_STUDY MATERIAL_
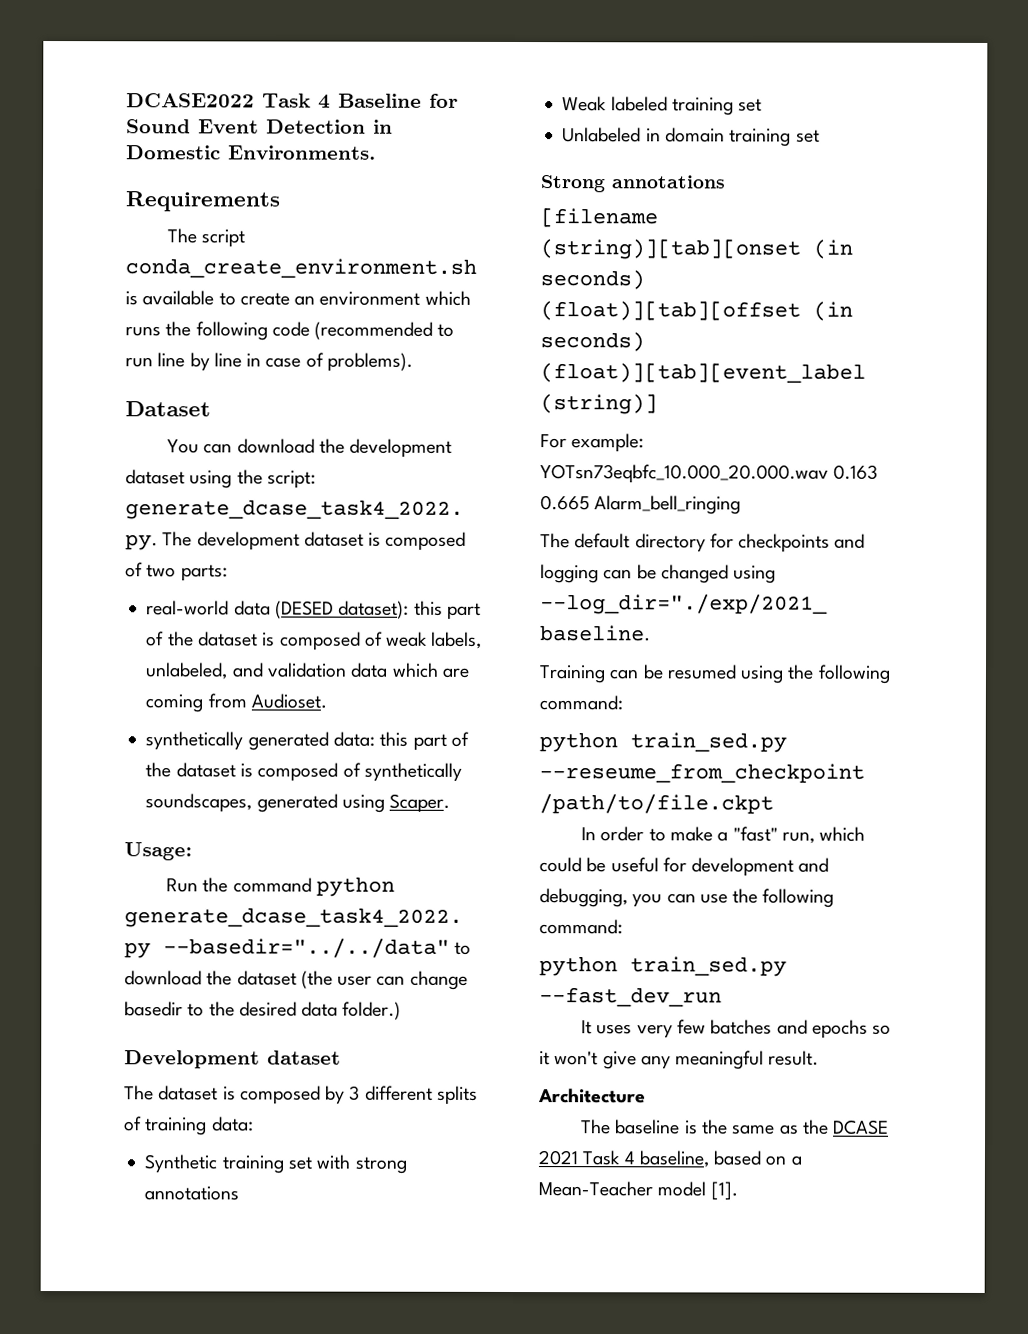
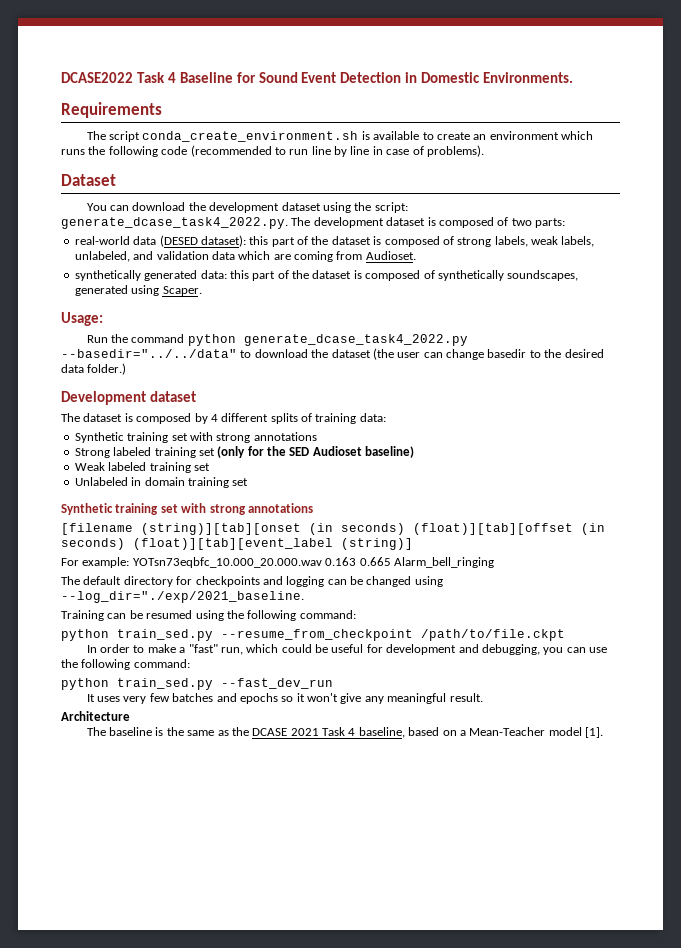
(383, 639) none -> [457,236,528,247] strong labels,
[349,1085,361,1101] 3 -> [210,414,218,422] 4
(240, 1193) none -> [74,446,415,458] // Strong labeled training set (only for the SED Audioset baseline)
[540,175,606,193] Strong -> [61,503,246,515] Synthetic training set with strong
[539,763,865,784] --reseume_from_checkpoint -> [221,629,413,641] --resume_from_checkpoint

---

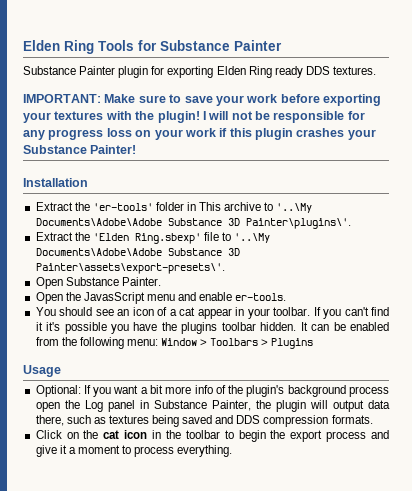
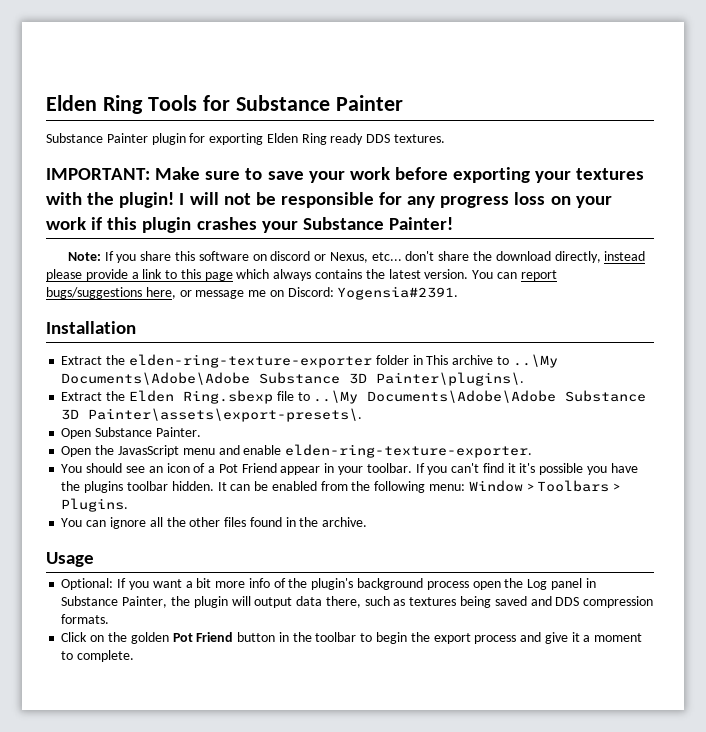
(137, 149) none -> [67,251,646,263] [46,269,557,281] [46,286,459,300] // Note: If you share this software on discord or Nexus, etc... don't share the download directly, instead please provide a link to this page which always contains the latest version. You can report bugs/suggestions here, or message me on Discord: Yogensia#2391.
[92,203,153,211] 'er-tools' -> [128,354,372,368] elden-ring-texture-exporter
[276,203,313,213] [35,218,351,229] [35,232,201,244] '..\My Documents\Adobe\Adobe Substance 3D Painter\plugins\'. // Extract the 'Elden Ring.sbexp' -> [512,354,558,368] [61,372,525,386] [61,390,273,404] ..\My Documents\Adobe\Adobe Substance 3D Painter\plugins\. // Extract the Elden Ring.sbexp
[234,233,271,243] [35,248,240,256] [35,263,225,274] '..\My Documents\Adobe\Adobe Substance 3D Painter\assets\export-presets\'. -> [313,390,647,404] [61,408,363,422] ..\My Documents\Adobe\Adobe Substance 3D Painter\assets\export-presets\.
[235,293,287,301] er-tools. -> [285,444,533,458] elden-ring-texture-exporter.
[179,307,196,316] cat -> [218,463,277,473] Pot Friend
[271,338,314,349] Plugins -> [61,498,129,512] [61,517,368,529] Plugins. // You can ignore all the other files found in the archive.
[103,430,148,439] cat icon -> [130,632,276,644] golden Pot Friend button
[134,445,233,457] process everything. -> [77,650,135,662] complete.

_YOUR TASK_
Would you print exactly, and only, the lines of the data above from the line with "[276,203,313,213] [35,218,351,229] [35,232,201,244]" through the line with "[103,430,148,439] cat icon", inclusive?

_REPLY TO THE EXERCISE_
[276,203,313,213] [35,218,351,229] [35,232,201,244] '..\My Documents\Adobe\Adobe Substance 3D Painter\plugins\'. // Extract the 'Elden Ring.sbexp' -> [512,354,558,368] [61,372,525,386] [61,390,273,404] ..\My Documents\Adobe\Adobe Substance 3D Painter\plugins\. // Extract the Elden Ring.sbexp
[234,233,271,243] [35,248,240,256] [35,263,225,274] '..\My Documents\Adobe\Adobe Substance 3D Painter\assets\export-presets\'. -> [313,390,647,404] [61,408,363,422] ..\My Documents\Adobe\Adobe Substance 3D Painter\assets\export-presets\.
[235,293,287,301] er-tools. -> [285,444,533,458] elden-ring-texture-exporter.
[179,307,196,316] cat -> [218,463,277,473] Pot Friend
[271,338,314,349] Plugins -> [61,498,129,512] [61,517,368,529] Plugins. // You can ignore all the other files found in the archive.
[103,430,148,439] cat icon -> [130,632,276,644] golden Pot Friend button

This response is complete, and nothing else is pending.